(Beginning of Provided records)
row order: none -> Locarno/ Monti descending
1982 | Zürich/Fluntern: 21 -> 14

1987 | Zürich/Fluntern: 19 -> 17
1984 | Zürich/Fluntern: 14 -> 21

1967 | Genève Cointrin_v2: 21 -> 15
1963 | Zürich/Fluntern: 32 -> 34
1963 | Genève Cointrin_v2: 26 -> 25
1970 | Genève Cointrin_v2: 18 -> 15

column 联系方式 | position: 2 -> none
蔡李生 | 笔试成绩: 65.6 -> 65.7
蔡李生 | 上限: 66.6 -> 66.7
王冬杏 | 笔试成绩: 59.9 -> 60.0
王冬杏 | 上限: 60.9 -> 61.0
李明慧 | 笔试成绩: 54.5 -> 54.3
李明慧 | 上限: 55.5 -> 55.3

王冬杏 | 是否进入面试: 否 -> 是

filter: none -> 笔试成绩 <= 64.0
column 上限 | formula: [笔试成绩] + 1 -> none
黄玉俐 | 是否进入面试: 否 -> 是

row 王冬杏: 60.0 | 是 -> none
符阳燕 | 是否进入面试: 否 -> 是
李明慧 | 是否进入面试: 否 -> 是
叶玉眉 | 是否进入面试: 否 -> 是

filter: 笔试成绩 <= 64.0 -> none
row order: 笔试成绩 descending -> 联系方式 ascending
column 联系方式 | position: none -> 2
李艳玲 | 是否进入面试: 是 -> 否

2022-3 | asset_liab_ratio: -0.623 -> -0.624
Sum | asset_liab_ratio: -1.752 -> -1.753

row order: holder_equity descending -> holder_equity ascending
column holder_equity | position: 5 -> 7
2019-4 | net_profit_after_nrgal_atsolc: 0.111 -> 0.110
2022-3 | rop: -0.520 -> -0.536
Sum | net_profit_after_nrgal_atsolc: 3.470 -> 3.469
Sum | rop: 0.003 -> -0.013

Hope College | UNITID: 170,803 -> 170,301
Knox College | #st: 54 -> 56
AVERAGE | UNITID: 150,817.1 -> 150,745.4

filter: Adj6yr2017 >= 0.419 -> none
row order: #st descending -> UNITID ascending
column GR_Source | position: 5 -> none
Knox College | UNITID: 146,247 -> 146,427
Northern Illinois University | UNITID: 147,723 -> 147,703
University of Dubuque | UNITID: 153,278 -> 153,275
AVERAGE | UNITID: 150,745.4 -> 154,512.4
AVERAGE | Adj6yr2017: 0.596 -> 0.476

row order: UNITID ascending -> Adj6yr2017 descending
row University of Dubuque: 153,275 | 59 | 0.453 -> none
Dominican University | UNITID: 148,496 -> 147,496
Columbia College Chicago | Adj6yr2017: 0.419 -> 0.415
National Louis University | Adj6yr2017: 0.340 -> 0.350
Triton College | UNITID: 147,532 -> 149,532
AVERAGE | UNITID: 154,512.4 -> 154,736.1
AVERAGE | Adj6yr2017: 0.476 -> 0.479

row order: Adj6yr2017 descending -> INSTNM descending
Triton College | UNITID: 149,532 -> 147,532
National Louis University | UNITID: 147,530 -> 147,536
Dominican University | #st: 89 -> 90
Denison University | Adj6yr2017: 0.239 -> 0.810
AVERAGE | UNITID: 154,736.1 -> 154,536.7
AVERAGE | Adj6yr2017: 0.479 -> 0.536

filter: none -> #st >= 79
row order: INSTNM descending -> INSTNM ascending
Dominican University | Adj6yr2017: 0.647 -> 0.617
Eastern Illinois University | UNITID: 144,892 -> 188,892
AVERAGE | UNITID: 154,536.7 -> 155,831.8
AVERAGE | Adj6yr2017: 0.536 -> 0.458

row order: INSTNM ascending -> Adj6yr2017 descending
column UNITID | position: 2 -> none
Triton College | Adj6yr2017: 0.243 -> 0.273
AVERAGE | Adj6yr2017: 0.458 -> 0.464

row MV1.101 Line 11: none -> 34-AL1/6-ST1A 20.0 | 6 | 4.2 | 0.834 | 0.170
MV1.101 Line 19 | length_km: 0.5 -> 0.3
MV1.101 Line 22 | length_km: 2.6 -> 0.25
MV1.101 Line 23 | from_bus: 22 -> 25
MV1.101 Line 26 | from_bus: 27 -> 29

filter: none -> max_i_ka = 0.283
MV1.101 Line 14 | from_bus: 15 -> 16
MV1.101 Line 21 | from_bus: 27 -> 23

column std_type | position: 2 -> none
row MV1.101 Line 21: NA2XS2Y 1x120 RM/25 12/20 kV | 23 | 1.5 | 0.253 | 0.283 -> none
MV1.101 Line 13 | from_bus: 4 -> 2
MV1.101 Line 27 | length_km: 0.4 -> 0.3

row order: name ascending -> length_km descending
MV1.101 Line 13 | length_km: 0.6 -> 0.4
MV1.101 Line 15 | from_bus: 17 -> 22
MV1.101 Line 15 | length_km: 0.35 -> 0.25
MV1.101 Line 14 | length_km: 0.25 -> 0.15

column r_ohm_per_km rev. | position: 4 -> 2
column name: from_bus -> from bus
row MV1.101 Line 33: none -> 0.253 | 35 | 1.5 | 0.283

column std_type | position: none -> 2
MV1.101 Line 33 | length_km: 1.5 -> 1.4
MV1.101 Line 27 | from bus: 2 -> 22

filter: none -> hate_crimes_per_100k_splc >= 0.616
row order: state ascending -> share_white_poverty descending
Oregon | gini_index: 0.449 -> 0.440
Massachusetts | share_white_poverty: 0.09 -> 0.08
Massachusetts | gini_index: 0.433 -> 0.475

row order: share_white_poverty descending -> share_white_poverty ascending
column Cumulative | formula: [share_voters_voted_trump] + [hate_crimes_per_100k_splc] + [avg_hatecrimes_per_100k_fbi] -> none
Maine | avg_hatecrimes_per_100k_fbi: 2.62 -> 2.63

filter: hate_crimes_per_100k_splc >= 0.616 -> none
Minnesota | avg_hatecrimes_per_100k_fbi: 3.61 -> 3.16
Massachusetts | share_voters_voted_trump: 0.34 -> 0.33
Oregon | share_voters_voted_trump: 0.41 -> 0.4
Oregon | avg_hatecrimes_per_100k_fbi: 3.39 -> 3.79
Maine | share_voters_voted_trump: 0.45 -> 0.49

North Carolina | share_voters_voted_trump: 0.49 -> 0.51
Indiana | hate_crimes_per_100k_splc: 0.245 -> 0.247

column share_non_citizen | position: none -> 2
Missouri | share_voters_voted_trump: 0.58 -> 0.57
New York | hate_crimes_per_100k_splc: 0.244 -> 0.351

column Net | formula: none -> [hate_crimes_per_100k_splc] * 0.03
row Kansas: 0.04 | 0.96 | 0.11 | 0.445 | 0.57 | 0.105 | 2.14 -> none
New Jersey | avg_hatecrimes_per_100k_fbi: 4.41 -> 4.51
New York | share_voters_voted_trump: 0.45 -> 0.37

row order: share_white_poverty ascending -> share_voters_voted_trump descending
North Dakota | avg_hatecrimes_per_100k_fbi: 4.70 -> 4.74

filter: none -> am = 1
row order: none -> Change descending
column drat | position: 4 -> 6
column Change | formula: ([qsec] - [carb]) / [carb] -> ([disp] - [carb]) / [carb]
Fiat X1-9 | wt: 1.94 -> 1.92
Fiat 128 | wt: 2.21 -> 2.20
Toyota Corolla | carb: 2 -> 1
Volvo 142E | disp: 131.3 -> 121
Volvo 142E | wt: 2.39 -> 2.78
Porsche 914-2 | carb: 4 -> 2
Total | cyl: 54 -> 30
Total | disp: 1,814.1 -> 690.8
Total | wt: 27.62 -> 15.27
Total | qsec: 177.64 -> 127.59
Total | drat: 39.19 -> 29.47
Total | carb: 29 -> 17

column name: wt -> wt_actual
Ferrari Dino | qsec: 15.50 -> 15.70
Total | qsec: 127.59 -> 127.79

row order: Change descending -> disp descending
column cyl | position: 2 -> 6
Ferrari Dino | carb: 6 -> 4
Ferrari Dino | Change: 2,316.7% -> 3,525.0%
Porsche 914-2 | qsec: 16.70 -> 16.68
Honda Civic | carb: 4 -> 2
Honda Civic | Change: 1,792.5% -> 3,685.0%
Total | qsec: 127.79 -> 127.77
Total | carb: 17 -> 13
(End of Provided records)
[Exercise directions]
Look back at the entries above. Retype the line with "1963 | Zürich/Fluntern: 32 -> 34", the line with "2022-3 | rop: -0.520 -> -0.536", and all lines in between.

[Written reply]
1963 | Zürich/Fluntern: 32 -> 34
1963 | Genève Cointrin_v2: 26 -> 25
1970 | Genève Cointrin_v2: 18 -> 15

column 联系方式 | position: 2 -> none
蔡李生 | 笔试成绩: 65.6 -> 65.7
蔡李生 | 上限: 66.6 -> 66.7
王冬杏 | 笔试成绩: 59.9 -> 60.0
王冬杏 | 上限: 60.9 -> 61.0
李明慧 | 笔试成绩: 54.5 -> 54.3
李明慧 | 上限: 55.5 -> 55.3

王冬杏 | 是否进入面试: 否 -> 是

filter: none -> 笔试成绩 <= 64.0
column 上限 | formula: [笔试成绩] + 1 -> none
黄玉俐 | 是否进入面试: 否 -> 是

row 王冬杏: 60.0 | 是 -> none
符阳燕 | 是否进入面试: 否 -> 是
李明慧 | 是否进入面试: 否 -> 是
叶玉眉 | 是否进入面试: 否 -> 是

filter: 笔试成绩 <= 64.0 -> none
row order: 笔试成绩 descending -> 联系方式 ascending
column 联系方式 | position: none -> 2
李艳玲 | 是否进入面试: 是 -> 否

2022-3 | asset_liab_ratio: -0.623 -> -0.624
Sum | asset_liab_ratio: -1.752 -> -1.753

row order: holder_equity descending -> holder_equity ascending
column holder_equity | position: 5 -> 7
2019-4 | net_profit_after_nrgal_atsolc: 0.111 -> 0.110
2022-3 | rop: -0.520 -> -0.536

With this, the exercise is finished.